“No, Your Grace. You have to go home. You can’t walk, you can’t travel. You are going to be in London, in your house, for the next four months. Otherwise, you might not heal properly.”
“I don’t give a damn about healing properly.”
“Well, you should. Because I’m sure you’d like to be able to walk in the future.”
Jack groaned, not from pain but from impotence. “Edmund.”
“Do what the doctor says, Jack. I’ll go help Phineas.”
Phineas and Edmundcame into Jack’s bedchamber in his town house just as his own butler and coachman and three footmen were getting Jack settled in his bed. There had been a long delay in his transport back to his town house as he had been carried home in a litter, the doctor feeling that cobblestones under carriage wheels would endanger the ankle, despite the splint.
“Tell me, Phin.”
“She wasn’t at the ball, Jack. We looked everywhere. I found Reeves cut up as Edmund told you. So I went to her rooms. Empty, except for some jewels and some dresses. Including the one she was wearing tonight. With blood on it.”
“Duncan, Mags. Were they there?”
Phineas shook his head. “No, the Highlander and the angel were gone, too.”
“What are you doing here? You have to go look for them.”
Phineas exchanged looks with Edmund. “I had my carriage take me to Hicks’ Hall since it’s the departure point for coaches going north. Two women, one with red hair, and a very tall man, also with red hair, got on the midnight mail coach.”
Jack clutched at his waistcoat pocket and pulled out his watch. It was two o’clock in the morning. He fell back against the pillows.
Helen was well out of London. She would be in Bedfordshire by dawn.
She wasn’t afraid of anything. What was she fleeing?
Reeves? Arrest?
No.
She’s running away from me.
Thirty
To Helen Boyd, the Countess of Kinmarloch.
My lady:
I was informed you have left London, but I hope this letter finds you safe at home in Kinmarloch.
I am writing to thank you for the return letter you sent via Captain Pike, and for the beginning of my education about the Highlands. I am following your advice and there will be no more clearances in Dunmore. In fact, I will see if it might be possible to have some of my farmers return unless they are happier where they are now.
I beg you will continue to endeavor to enlighten me as to the direction of the administration of Dunmore. I know it is a place for which you have a great affection and this, combined with your wisdom, can only lead to your having the best grasp as to what should be done there now and in the future.
Although I have no plans to marry (as I told you in my first letter), I hope you will consider yourself my proxy duchess and tell me what I should do and the best way to do it.
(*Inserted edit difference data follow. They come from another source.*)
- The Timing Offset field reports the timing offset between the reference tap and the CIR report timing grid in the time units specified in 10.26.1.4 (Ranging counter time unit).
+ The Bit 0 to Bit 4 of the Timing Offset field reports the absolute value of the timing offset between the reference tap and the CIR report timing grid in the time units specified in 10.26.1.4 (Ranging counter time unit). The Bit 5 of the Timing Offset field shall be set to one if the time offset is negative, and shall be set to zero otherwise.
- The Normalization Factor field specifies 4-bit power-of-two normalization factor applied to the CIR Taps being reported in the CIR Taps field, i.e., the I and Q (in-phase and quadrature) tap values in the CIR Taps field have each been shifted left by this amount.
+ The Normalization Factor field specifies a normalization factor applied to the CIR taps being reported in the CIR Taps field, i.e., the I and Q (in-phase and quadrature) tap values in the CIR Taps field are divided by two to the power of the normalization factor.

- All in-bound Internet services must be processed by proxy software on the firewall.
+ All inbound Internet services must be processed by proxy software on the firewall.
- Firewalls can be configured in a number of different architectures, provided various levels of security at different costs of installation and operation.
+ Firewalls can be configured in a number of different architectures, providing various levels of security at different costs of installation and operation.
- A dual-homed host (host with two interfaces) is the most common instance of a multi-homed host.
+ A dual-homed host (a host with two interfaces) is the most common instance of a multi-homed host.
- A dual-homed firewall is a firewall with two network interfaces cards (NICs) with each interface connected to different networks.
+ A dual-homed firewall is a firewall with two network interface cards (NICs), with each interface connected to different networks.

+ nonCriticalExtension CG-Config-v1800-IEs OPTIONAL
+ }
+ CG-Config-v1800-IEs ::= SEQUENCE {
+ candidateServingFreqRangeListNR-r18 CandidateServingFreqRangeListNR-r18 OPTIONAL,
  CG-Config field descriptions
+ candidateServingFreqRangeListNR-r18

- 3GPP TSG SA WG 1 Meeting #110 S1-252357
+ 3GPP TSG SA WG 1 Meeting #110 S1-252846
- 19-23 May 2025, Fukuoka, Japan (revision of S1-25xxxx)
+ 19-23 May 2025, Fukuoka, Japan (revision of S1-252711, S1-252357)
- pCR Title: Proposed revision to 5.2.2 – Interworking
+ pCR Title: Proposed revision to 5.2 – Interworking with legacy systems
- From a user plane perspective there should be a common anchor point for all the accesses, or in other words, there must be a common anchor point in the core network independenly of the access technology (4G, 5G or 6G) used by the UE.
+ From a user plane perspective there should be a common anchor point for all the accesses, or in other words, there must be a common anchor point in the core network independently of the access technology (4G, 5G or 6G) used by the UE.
If you have the time and patience, of course.
I have been much occupied of late with reading. I have taken up Mr. Walter Scott’s “The Lady of the Lake.” It concerns Scotland and the Highlands. Have you read it? I am only in the second canto of six and I am waiting for the action to get started since I was told it would have battles and bloodshed. But so far there has just been a hunt and a great deal of poetry. There is a Lady Ellen in the poem and I believe Helen, your name, is a form of Ellen, is it not? Lady Ellen is in love with a valiant young knight named Malcolm but a bloodthirsty Highland chief named Roderick wants her. Her father, good chap, says he will not commit her to a loveless marriage. I think Ellen and Malcolm will be betrothed by the end of the poem. What do you think?
There’s a Scottish king in the poem, too—your King James V. He was the father of Mary, Queen of Scots, wasn’t he? Right now in the poem, he is traveling in disguise, and I have heard there is a legend mooted about that he used to do just that. He would travel anonymously among his people to find out their burdens, the abuses they might suffer under their lords. Rather absurd, right? A king pretending to be someone else, a common man. But maybe his motives make up for his deceit? What do you think?
How is your weather? I understand it rains there frequently. Does your roof leak when it rains?
I hope, again, this letter finds you well. And I hope you will write to me again, if only to tell me how you are faring. I am interested in even the smallest detail of your life in Kinmarloch, and I hope you will indulge me.